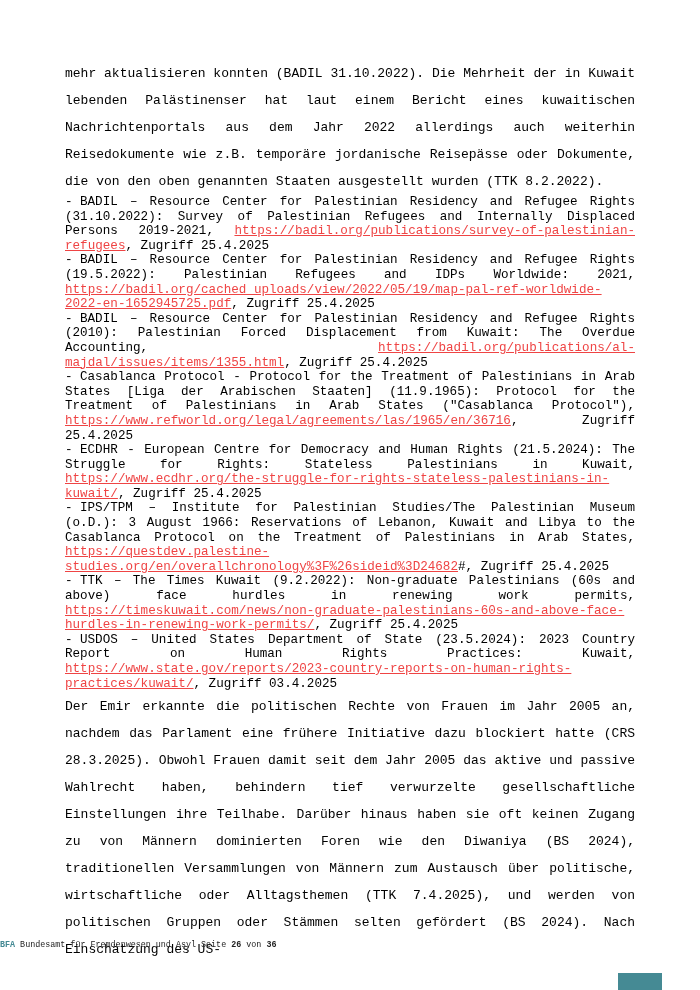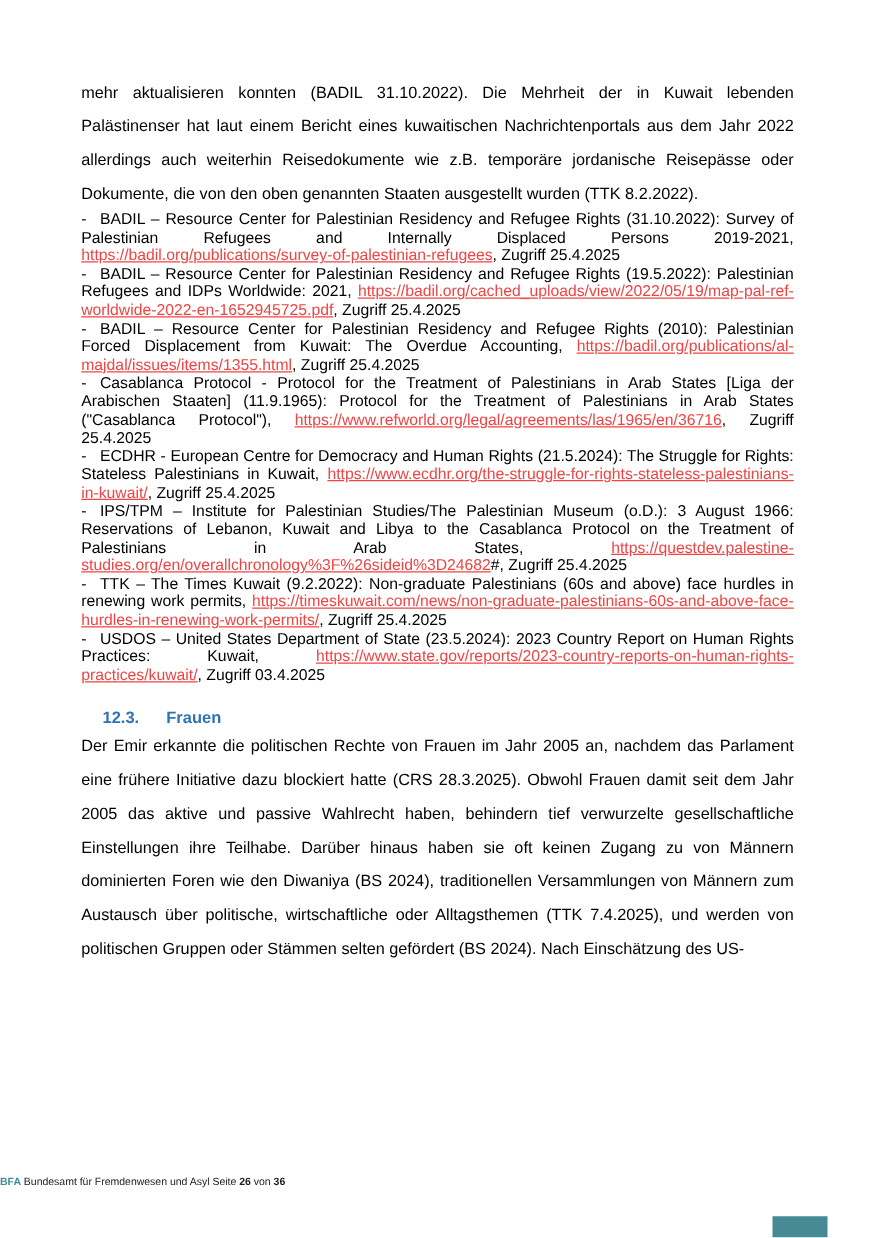--- a/index.html
+++ b/index.html
@@ -10,7 +10,7 @@
     width: 700px;
     height: 990px;
     background: #ffffff;
-    font-family: Liberation Sans, sans-serif;
+    font-family: Liberation Mono, monospace;
     color: #000000;
     overflow: hidden;
   }

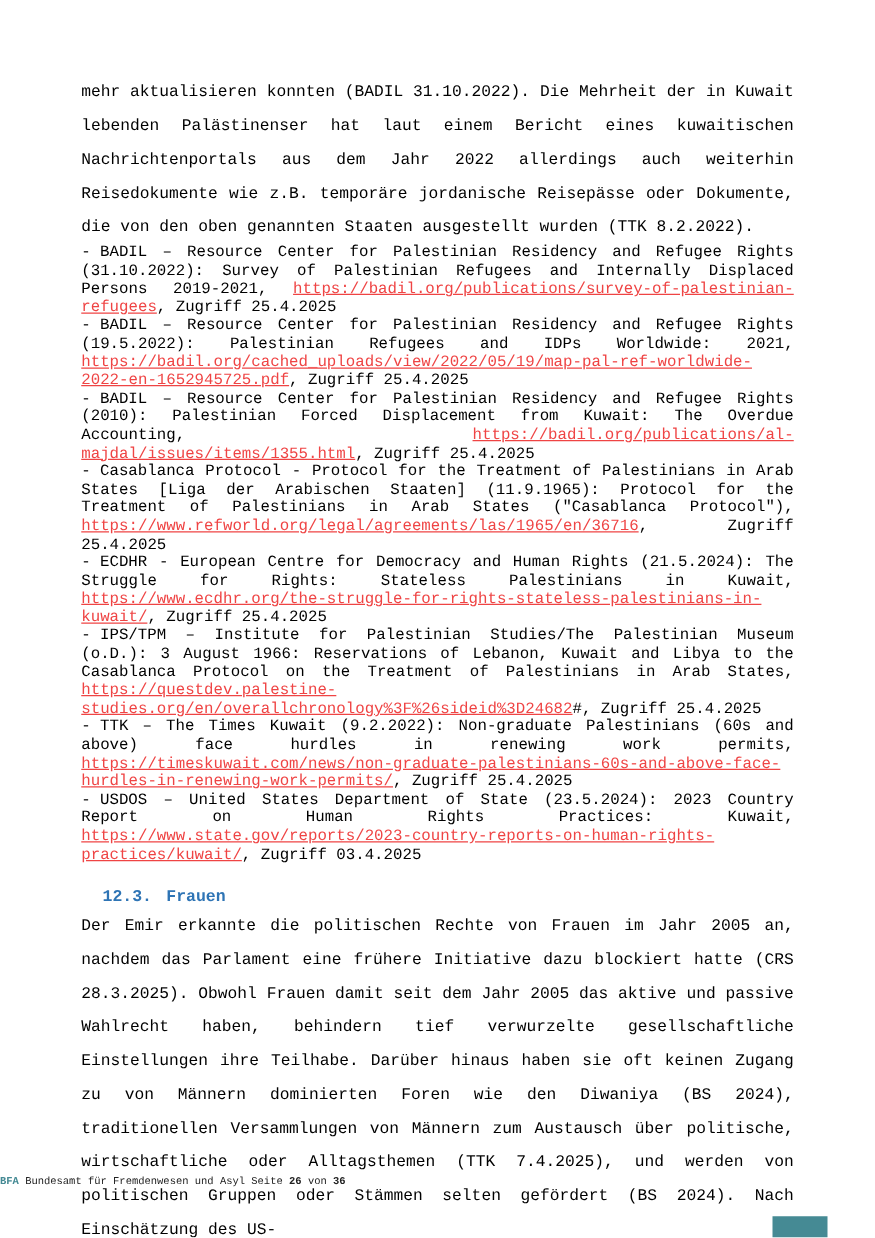--- a/index.html
+++ b/index.html
@@ -93,7 +93,6 @@
       <p class="source-item"><span class="bullet">-</span><span>USDOS – United States Department of State (23.5.2024): 2023 Country Report on Human Rights Practices: Kuwait, </span><a href="#" class="link">https://www.state.gov/reports/2023-country-reports-on-human-rights-practices/kuwait/</a><span>, Zugriff 03.4.2025</span></p>
     </div>
 
-    <h2 class="section-heading"><span class="num">12.3.</span><span>Frauen</span></h2>
 
     <p class="body-text frauen-paragraph">Der Emir erkannte die politischen Rechte von Frauen im Jahr 2005 an, nachdem das Parlament eine frühere Initiative dazu blockiert hatte (CRS 28.3.2025). Obwohl Frauen damit seit dem Jahr 2005 das aktive und passive Wahlrecht haben, behindern tief verwurzelte gesellschaftliche Einstellungen ihre Teilhabe. Darüber hinaus haben sie oft keinen Zugang zu von Männern dominierten Foren wie den Diwaniya (BS 2024), traditionellen Versammlungen von Männern zum Austausch über politische, wirtschaftliche oder Alltagsthemen (TTK 7.4.2025), und werden von politischen Gruppen oder Stämmen selten gefördert (BS 2024). Nach Einschätzung des US-</p>
 

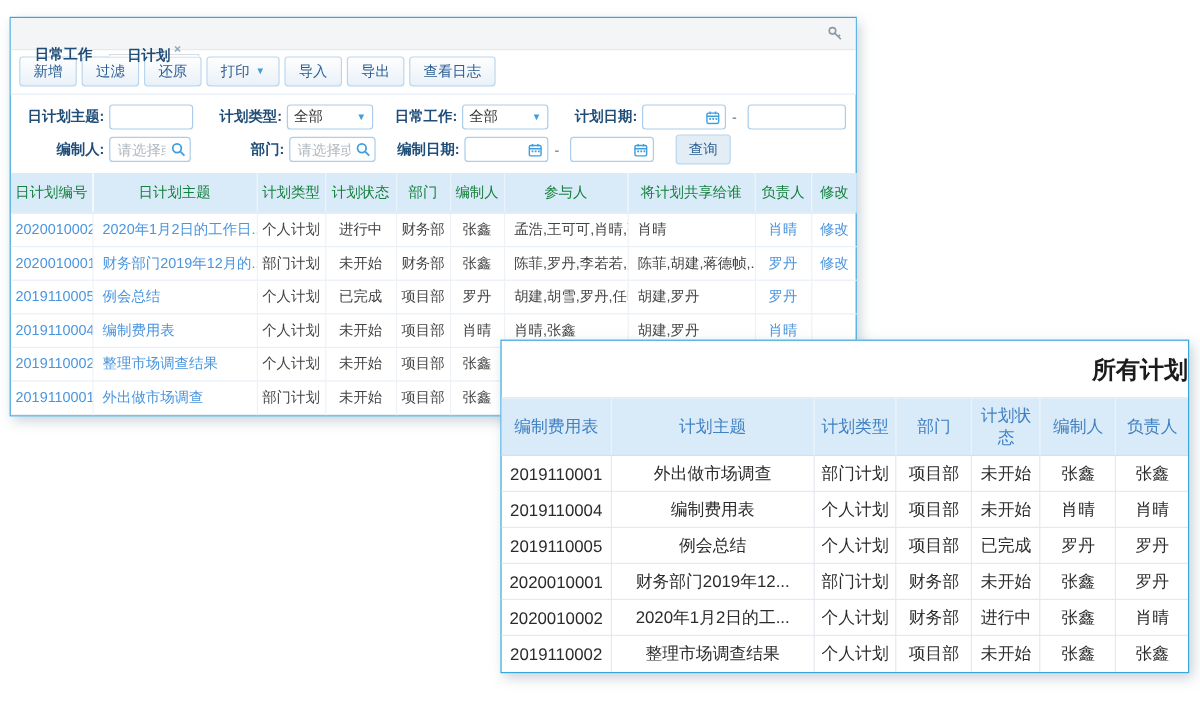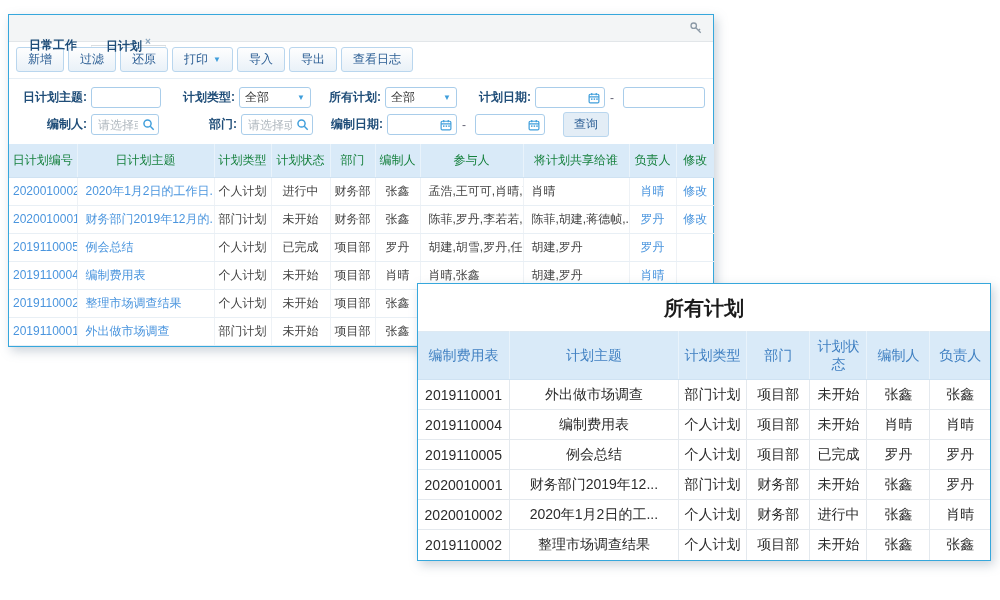--- a/index.html
+++ b/index.html
@@ -138,7 +138,7 @@
           <span class="val">全部</span>
           <span class="caret">▼</span>
         </span>
-        <span class="flabel w70">所有计划:</span>
+        <span class="flabel w70">日常工作:</span>
         <span class="fctl selectbox">
           <span class="val">全部</span>
           <span class="caret">▼</span>

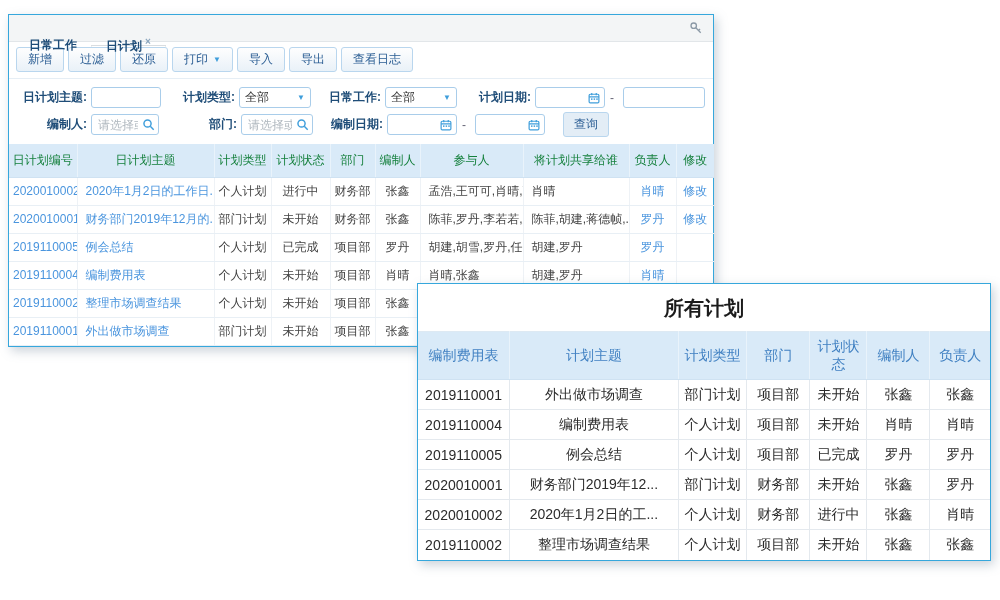--- a/index.html
+++ b/index.html
@@ -65,7 +65,7 @@
   .lnk { color:#4a95de; cursor:pointer; }
 
   
-  .ovtitle { text-align:center; font-size:20px; font-weight:bold; color:#1b1b1b; padding:11px 0 9px; }
+  .ovtitle { text-align:right; font-size:20px; font-weight:bold; color:#1b1b1b; padding:11px 0 9px; }
   .ovtable { width:100%; font-size:14px; }
   .ovtable th { background:#d9eaf8; color:#4181c2; font-weight:normal; padding:6px 3px;
     border:1px solid #e9f3fb; border-top:1px solid #dde9f3; border-bottom:1px solid #cfe2f2; line-height:1.25; }

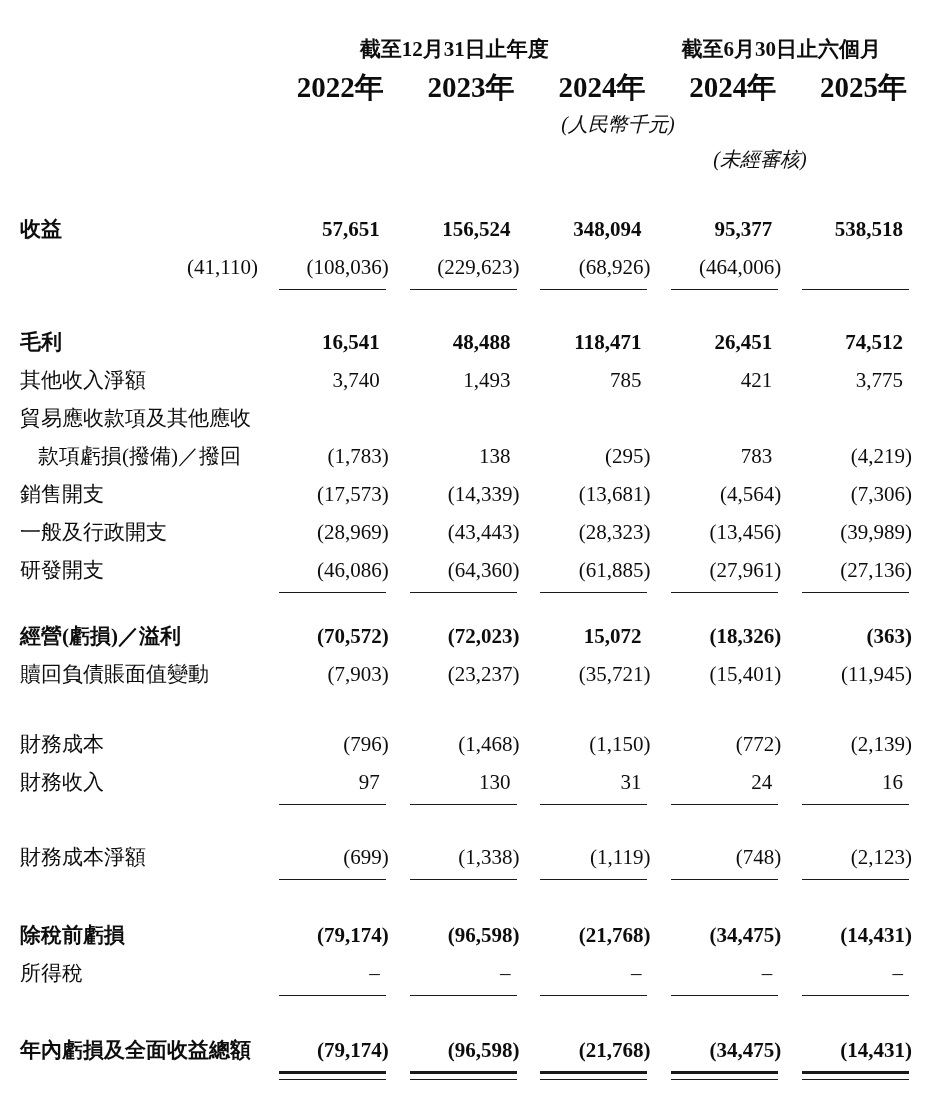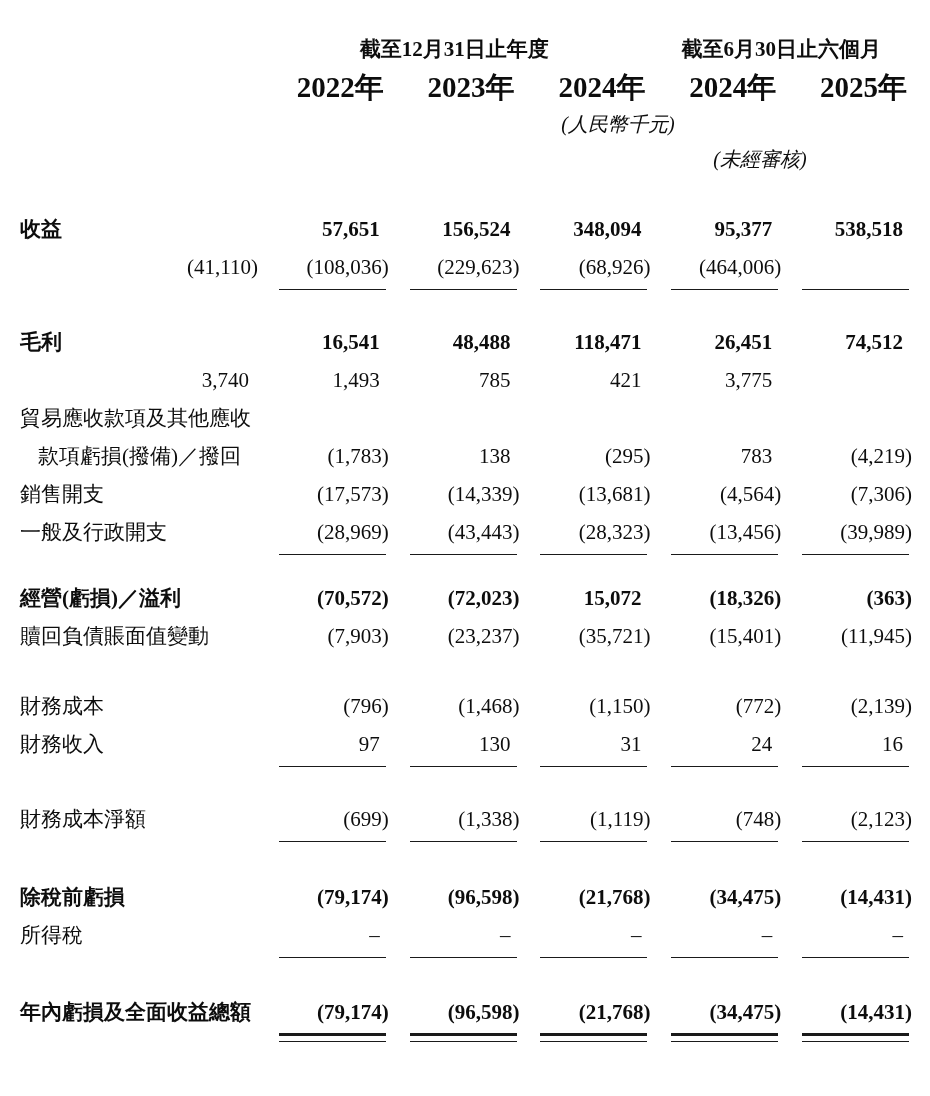--- a/index.html
+++ b/index.html
@@ -185,6 +185,7 @@
           <div class="cell-num bold"><span class="val">74,512</span></div>
         </div>
         <div class="grid-row">
+          <div class="cell-label">其他收入淨額</div>
           <div class="cell-num"><span class="val">3,740</span></div>
           <div class="cell-num"><span class="val">1,493</span></div>
           <div class="cell-num"><span class="val">785</span></div>

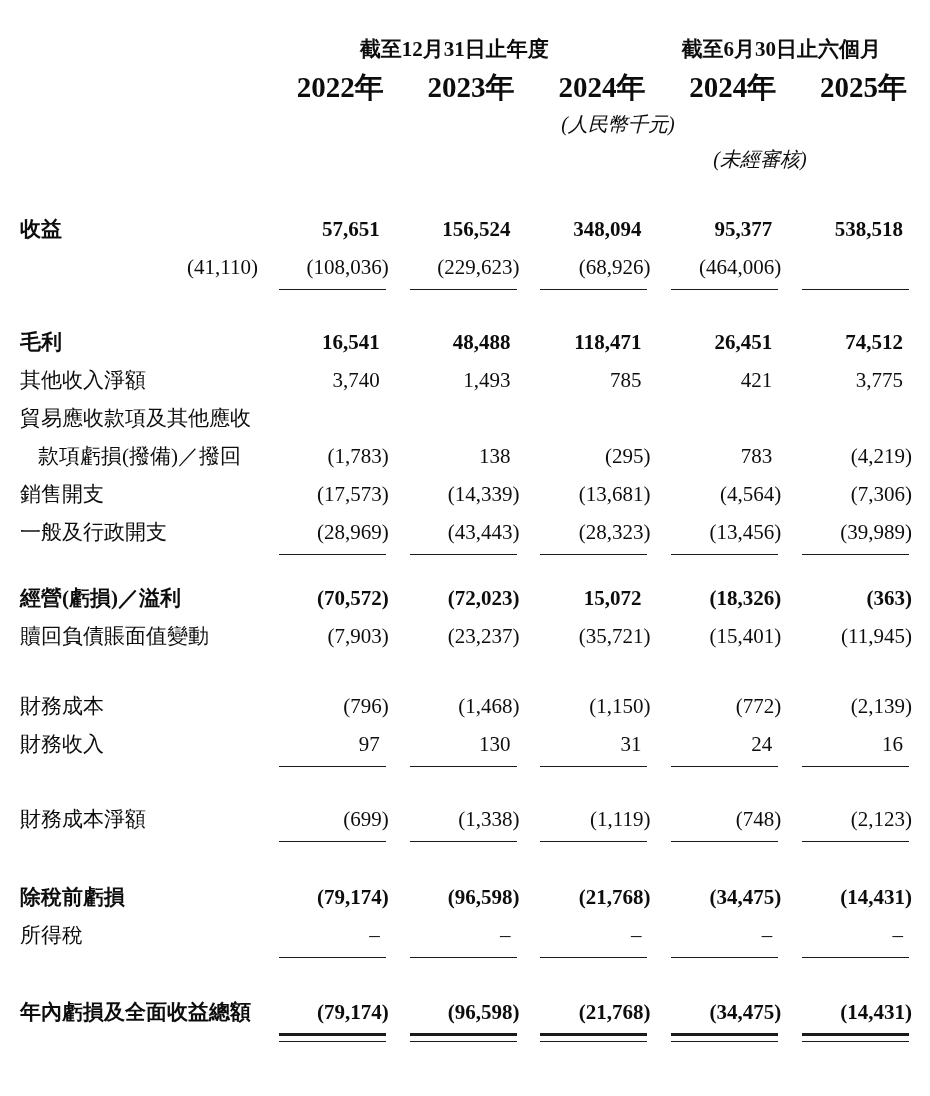--- a/index.html
+++ b/index.html
@@ -224,6 +224,14 @@
           <div class="cell-num"><span class="val paren">(13,456)</span></div>
           <div class="cell-num"><span class="val paren">(39,989)</span></div>
         </div>
+        <div class="grid-row">
+          <div class="cell-label">研發開支</div>
+          <div class="cell-num"><span class="val paren">(46,086)</span></div>
+          <div class="cell-num"><span class="val paren">(64,360)</span></div>
+          <div class="cell-num"><span class="val paren">(61,885)</span></div>
+          <div class="cell-num"><span class="val paren">(27,961)</span></div>
+          <div class="cell-num"><span class="val paren">(27,136)</span></div>
+        </div>
         <div class="rule-row">
           <div></div>
           <div>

Instructions for the task
From the entries above, copy every line containing the word "color".

Result for this exercise
     color: #000000;
   .lnk { color:#4a95de; cursor:pointer; }
-  .ovtitle { text-align:center; font-size:20px; font-weight:bold; color:#1b1b1b; padding:11px 0 9px; }
+  .ovtitle { text-align:right; font-size:20px; font-weight:bold; color:#1b1b1b; padding:11px 0 9px; }
   .ovtable th { background:#d9eaf8; color:#4181c2; font-weight:normal; padding:6px 3px;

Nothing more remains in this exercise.